Ultimately, the paper serves as a reminder that technical debt in ML is not an inevitable byproduct of innovation, but a consequence of choices made during development. Paying it off demands sustained attention, cross-functional collaboration and a willingness to invest in solutions that may not yield immediate returns but ensure the longevity of the systems being built.

The AI Act is undergoing several key revisions aimed at refining its regulatory framework. One major change involves expanding the scope of when sensitive personal data can be processed for bias detection and correction, extending beyond high-risk AI systems to other AI models and deployers. This adjustment lowers the threshold for data usage from "strictly necessary" to "necessary," though the Council has proposed narrower conditions compared to the Commission’s plan. Another significant shift is the centralisation of oversight for AI systems built on general-purpose AI models. The European AI Office would gain exclusive authority over such systems when developed by the same provider, though exceptions remain for sectors like law enforcement, financial services and critical infrastructure, which would retain national regulatory control.

The Act also introduces proportionality measures for small mid-cap enterprises, aligning their penalty caps with those of SMEs.

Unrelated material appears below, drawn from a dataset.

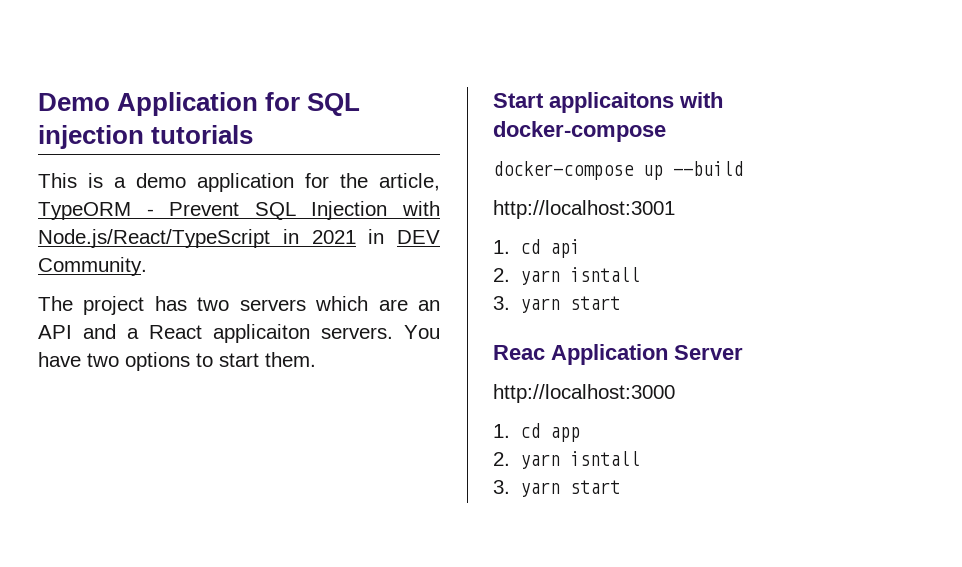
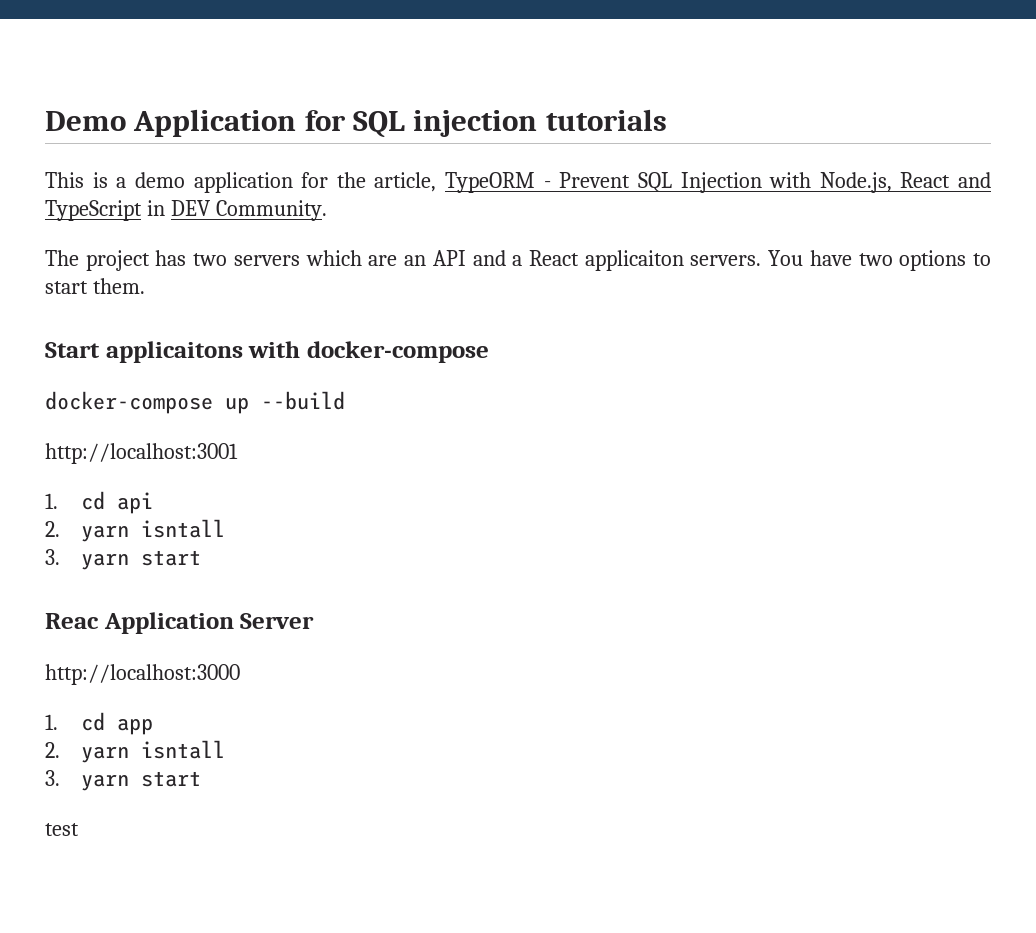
[38,229,356,248] Node.js/React/TypeScript in 2021 -> [819,172,991,193] [45,200,142,221] Node.js, React and TypeScript
(621, 487) none -> [45,823,79,836] // test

This includes simplified technical documentation requirements for high-risk AI system providers within this category. Other updates include broadening the use of sensitive data for bias correction, enhancing the European AI Office’s regulatory powers and adjusting the conditions under which such data can be processed. The Council has tempered some of the Commission’s proposals, particularly in areas involving national security and critical services. These changes reflect a balance between tightening oversight in high-risk domains and providing flexibility for smaller organisations, while also addressing concerns around data privacy and regulatory overlap.